RECORDS TO PROCESS START

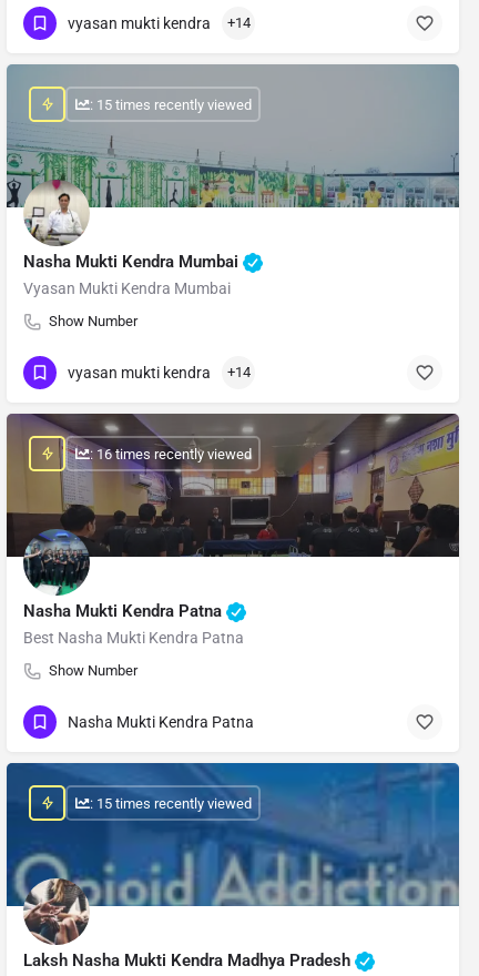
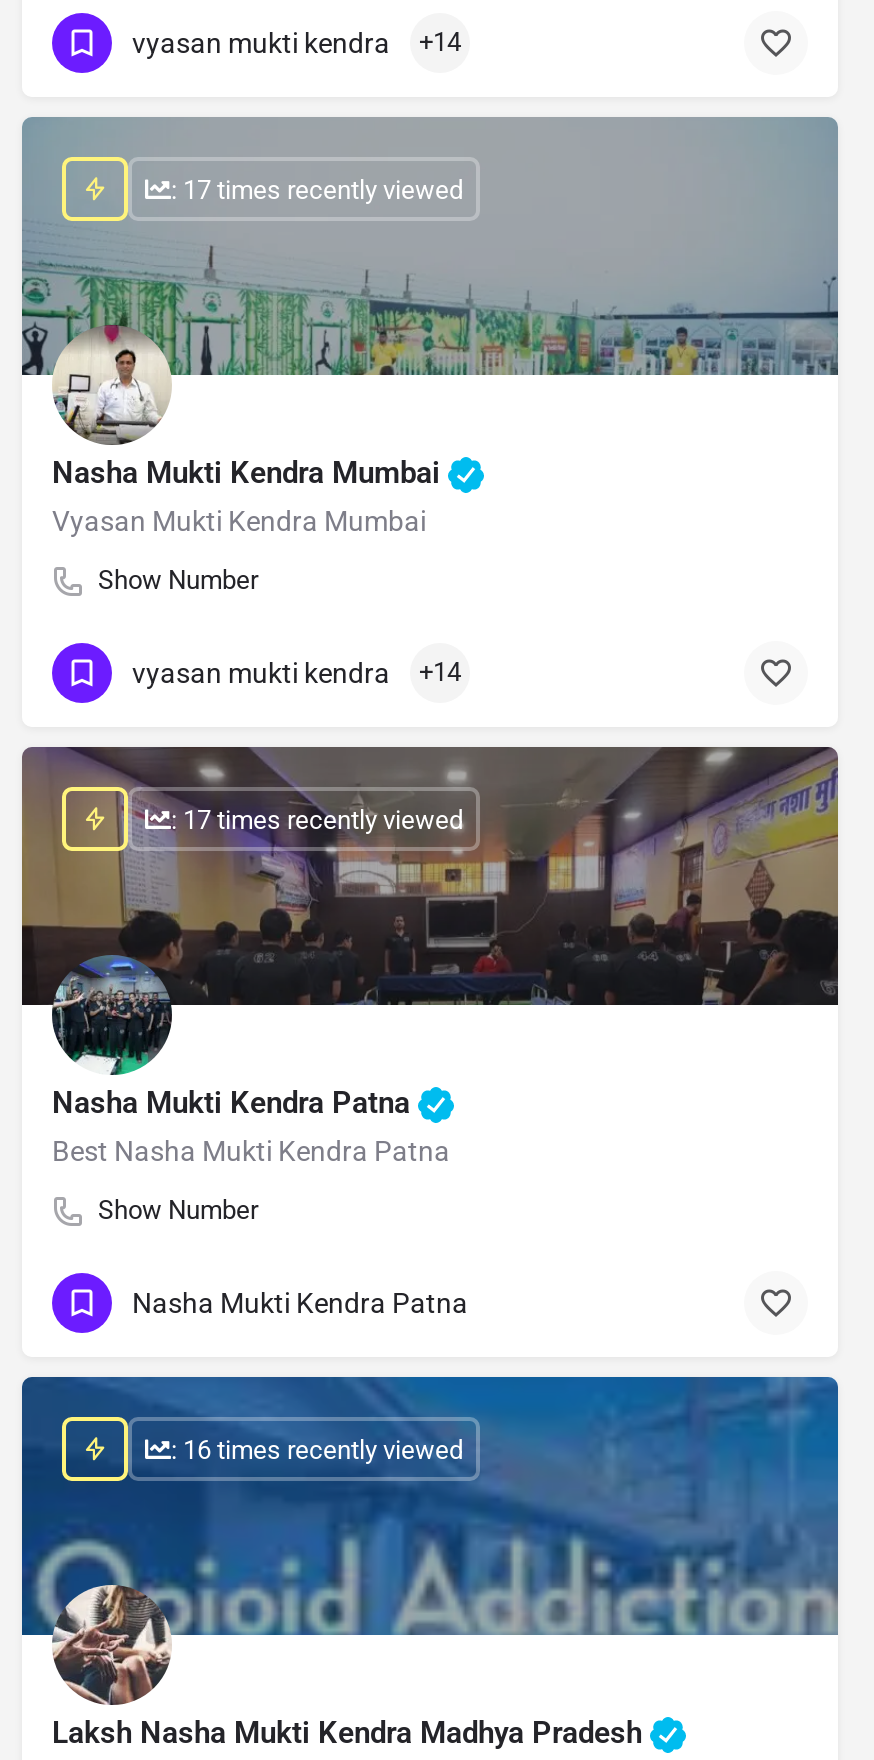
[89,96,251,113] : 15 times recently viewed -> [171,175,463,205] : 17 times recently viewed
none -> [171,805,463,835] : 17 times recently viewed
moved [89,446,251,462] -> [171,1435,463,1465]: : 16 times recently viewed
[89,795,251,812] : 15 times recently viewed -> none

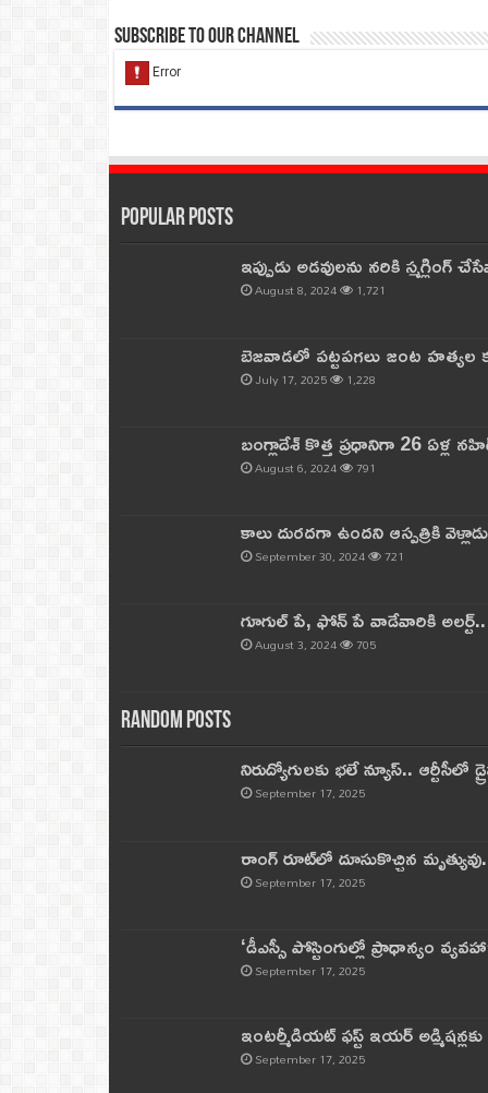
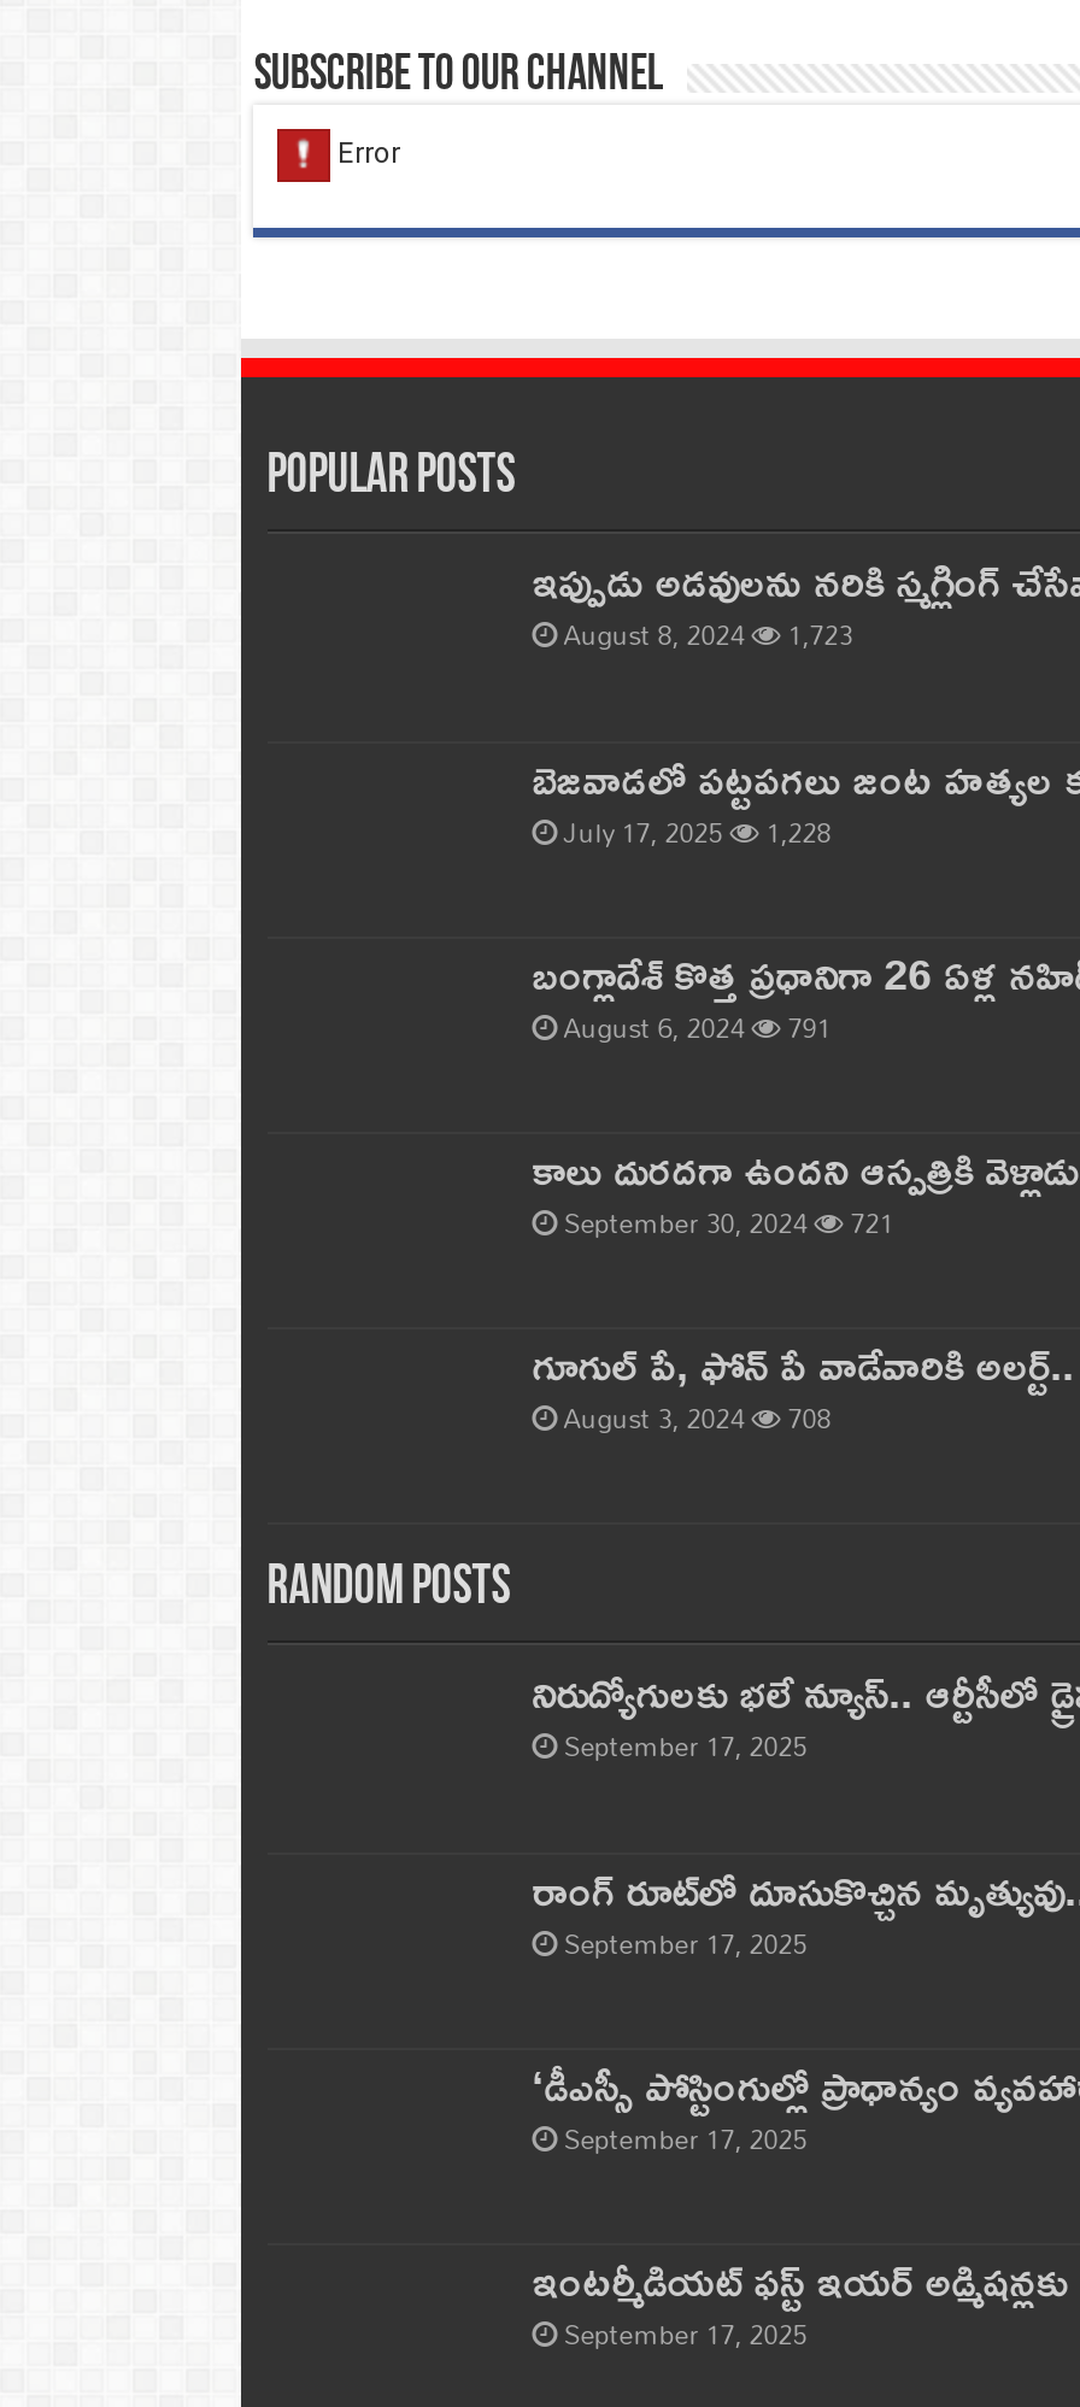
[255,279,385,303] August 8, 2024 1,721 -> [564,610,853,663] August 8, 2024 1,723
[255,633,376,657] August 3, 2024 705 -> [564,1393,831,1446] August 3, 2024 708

RECORDS TO PROCESS END

## WORK TASK
Among the lines of the listing above, which ones contain the word "none"? Show them.

## OUTPUT OF THE EXERCISE
none -> [171,805,463,835] : 17 times recently viewed
[89,795,251,812] : 15 times recently viewed -> none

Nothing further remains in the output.